Patricio Mac Allister

Personal information
- Full name: Carlos Patricio Mac Allister
- Date of birth: 20 March 1966 (age 59)
- Place of birth: Santa Rosa, La Pampa, Argentina
- Position(s): Forward

Senior career*
- Years: Team / Apps / (Gls)
- 1984–1987: Estudiantes de La Plata
- 1987–1988: Deportivo Maipú
- 1988–1991: Estudiantes de La Plata
- 1991–1992: Mitsubishi Motors
- 1992–1993: Argentinos Juniors
- 1993–1994: Correcaminos / 23 / (1)
- 1995: Aldosivi
- 1996–1999: General Belgrano de Santa Rosa

= Patricio Mac Allister =

Argentinian footballer

Carlos Patricio Mac Allister (born 20 March 1966) is an Argentine former professional footballer who played as a forward for clubs in Argentina, Mexico and Japan.

==Career==
Born in Santa Rosa, La Pampa, Mac Allister began playing football with local side General Belgrano de Santa Rosa. He made his Primera debut with Estudiantes de la Plata in 1989. He also played in the first team of Argentinos Juniors.
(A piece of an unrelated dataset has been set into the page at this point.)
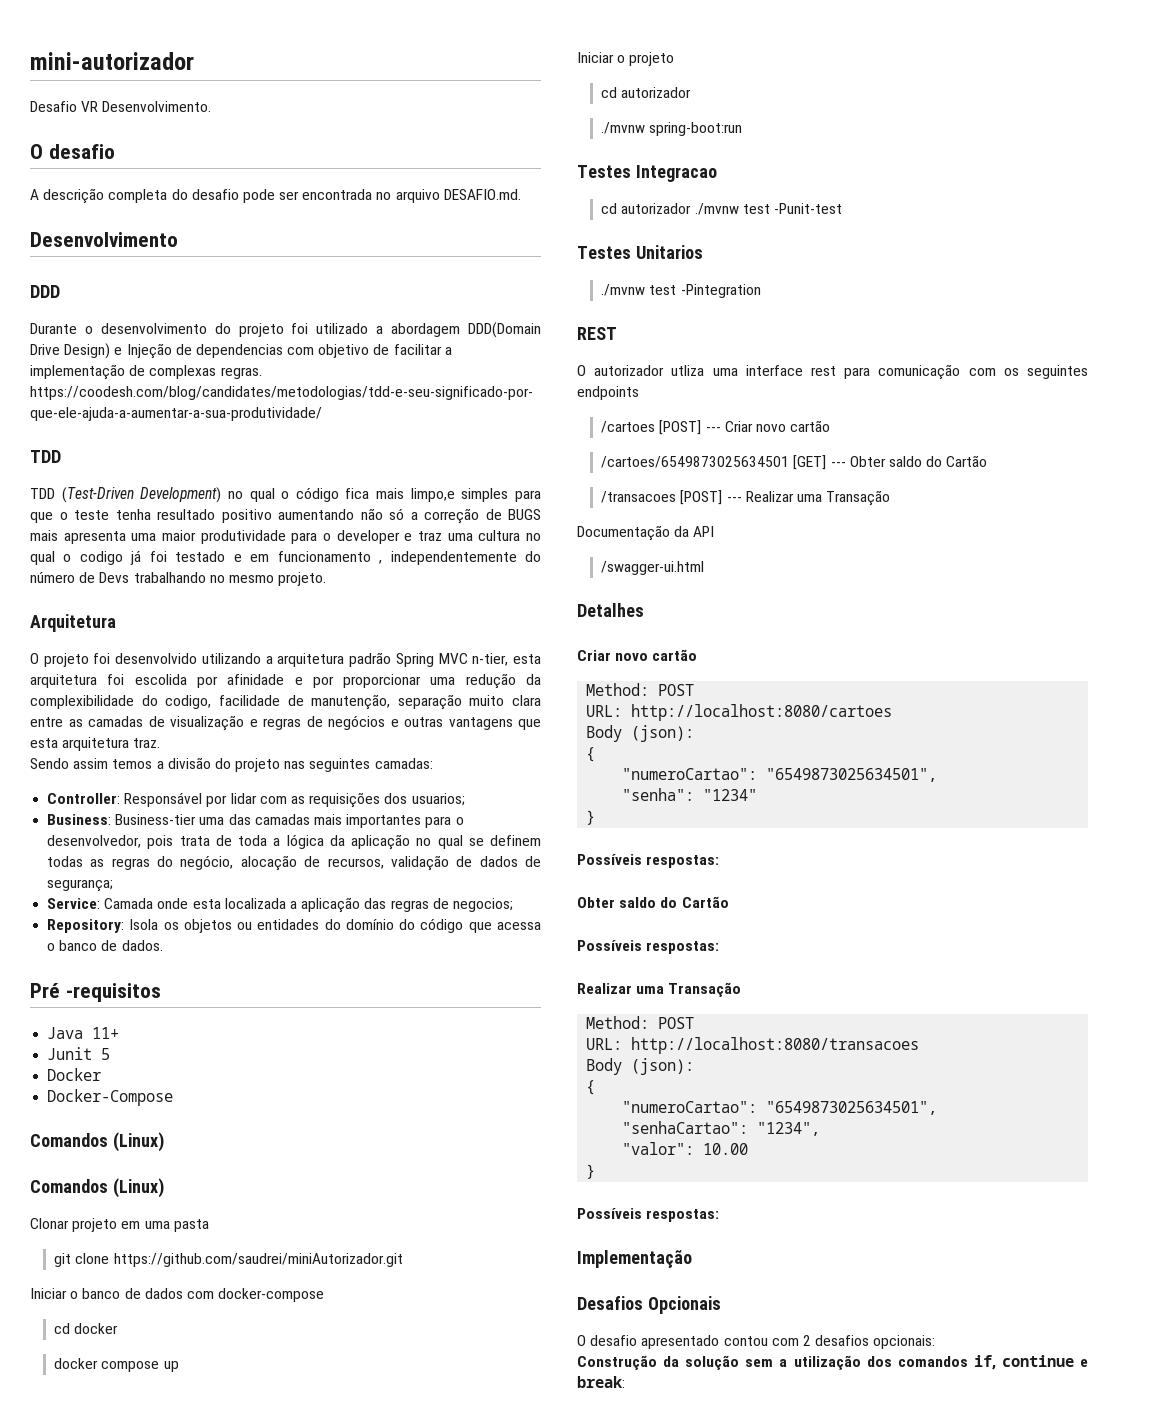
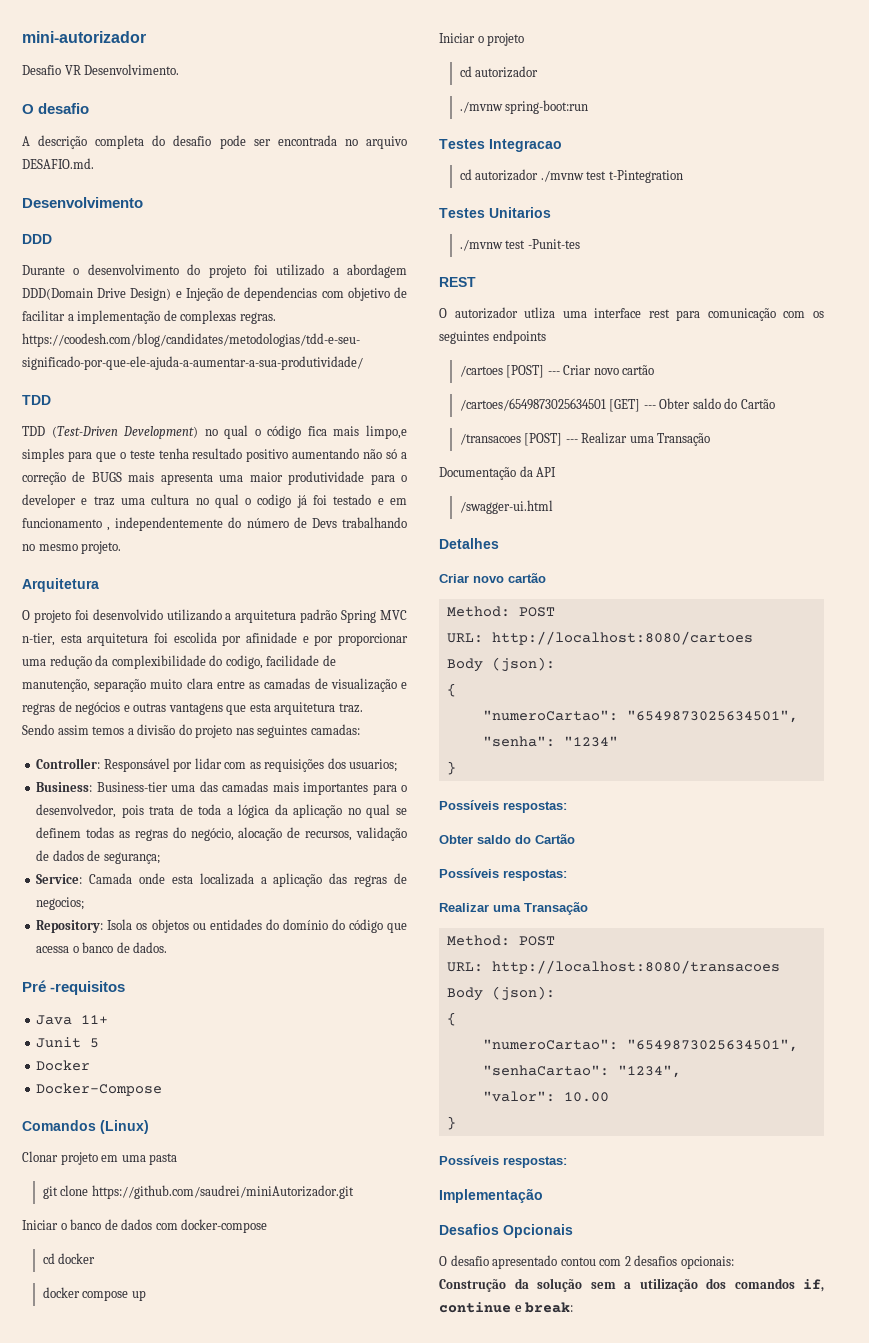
[30,1178,164,1198] // Comandos (Linux) -> (149, 1127) none
[773,203,842,214] -Punit-test -> [608,170,683,183] t-Pintegration
[680,284,761,298] -Pintegration -> [527,239,580,249] -Punit-tes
Mac Allister had a spell in Mexico with Correcaminos UAT and then moved to Japan to play for Mitsubishi Motors.

==Post-playing career==
In 1998, the Mac Allister brothers, Carlos Javier and Carlos Patricio, decided to found their own sports club for youngsters, the MacAllister Sports Club. They acquired a four-hectare piece of land situated 5 km away from the centre of the city of Santa Rosa, La Pampa, where they built their own club to instruct and promote soccer players for their subsequent insertion into professional soccer. Patricio Mac Allister served as coach of the club's youth teams since 1999, and has also coached for General Belgrano de Santa Rosa and the youth teams of Argentinos Juniors.

==Personal life==
Mac Allister is the older brother of former professional footballer Carlos Mac Allister, and he has three nephews who are also professional footballers: Alexis, Francis and Kevin. Mac Allister is of Irish and Italian descent. Although assumed to be of Scottish heritage, Mac Allister's family origins were instead from the Irish town of Donabate.